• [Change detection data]
*****

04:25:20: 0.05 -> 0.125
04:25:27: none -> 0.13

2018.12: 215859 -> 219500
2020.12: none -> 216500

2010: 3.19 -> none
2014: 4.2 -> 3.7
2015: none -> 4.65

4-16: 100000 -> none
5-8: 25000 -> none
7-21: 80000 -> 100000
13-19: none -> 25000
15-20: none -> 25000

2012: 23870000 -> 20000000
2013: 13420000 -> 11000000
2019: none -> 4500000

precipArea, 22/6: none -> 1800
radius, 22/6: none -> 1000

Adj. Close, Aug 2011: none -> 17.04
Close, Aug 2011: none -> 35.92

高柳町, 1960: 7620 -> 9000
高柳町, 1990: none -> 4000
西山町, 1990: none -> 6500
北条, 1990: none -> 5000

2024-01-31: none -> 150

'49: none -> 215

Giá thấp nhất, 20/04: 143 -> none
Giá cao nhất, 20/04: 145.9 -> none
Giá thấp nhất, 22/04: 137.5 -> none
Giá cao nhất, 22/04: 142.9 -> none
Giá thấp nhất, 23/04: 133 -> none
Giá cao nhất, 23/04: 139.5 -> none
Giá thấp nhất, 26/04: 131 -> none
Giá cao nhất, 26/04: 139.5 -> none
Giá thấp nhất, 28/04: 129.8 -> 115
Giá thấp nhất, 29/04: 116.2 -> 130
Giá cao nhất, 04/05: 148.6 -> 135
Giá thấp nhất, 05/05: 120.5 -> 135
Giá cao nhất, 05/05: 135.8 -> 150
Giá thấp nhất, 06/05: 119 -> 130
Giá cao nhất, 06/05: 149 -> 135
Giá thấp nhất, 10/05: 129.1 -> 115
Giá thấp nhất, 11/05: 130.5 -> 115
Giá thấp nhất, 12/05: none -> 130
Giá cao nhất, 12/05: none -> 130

*****

• [Assigned task]
This exercise calls for every record to be restated word for word.

• [Answer below]
04:25:20: 0.05 -> 0.125
04:25:27: none -> 0.13

2018.12: 215859 -> 219500
2020.12: none -> 216500

2010: 3.19 -> none
2014: 4.2 -> 3.7
2015: none -> 4.65

4-16: 100000 -> none
5-8: 25000 -> none
7-21: 80000 -> 100000
13-19: none -> 25000
15-20: none -> 25000

2012: 23870000 -> 20000000
2013: 13420000 -> 11000000
2019: none -> 4500000

precipArea, 22/6: none -> 1800
radius, 22/6: none -> 1000

Adj. Close, Aug 2011: none -> 17.04
Close, Aug 2011: none -> 35.92

高柳町, 1960: 7620 -> 9000
高柳町, 1990: none -> 4000
西山町, 1990: none -> 6500
北条, 1990: none -> 5000

2024-01-31: none -> 150

'49: none -> 215

Giá thấp nhất, 20/04: 143 -> none
Giá cao nhất, 20/04: 145.9 -> none
Giá thấp nhất, 22/04: 137.5 -> none
Giá cao nhất, 22/04: 142.9 -> none
Giá thấp nhất, 23/04: 133 -> none
Giá cao nhất, 23/04: 139.5 -> none
Giá thấp nhất, 26/04: 131 -> none
Giá cao nhất, 26/04: 139.5 -> none
Giá thấp nhất, 28/04: 129.8 -> 115
Giá thấp nhất, 29/04: 116.2 -> 130
Giá cao nhất, 04/05: 148.6 -> 135
Giá thấp nhất, 05/05: 120.5 -> 135
Giá cao nhất, 05/05: 135.8 -> 150
Giá thấp nhất, 06/05: 119 -> 130
Giá cao nhất, 06/05: 149 -> 135
Giá thấp nhất, 10/05: 129.1 -> 115
Giá thấp nhất, 11/05: 130.5 -> 115
Giá thấp nhất, 12/05: none -> 130
Giá cao nhất, 12/05: none -> 130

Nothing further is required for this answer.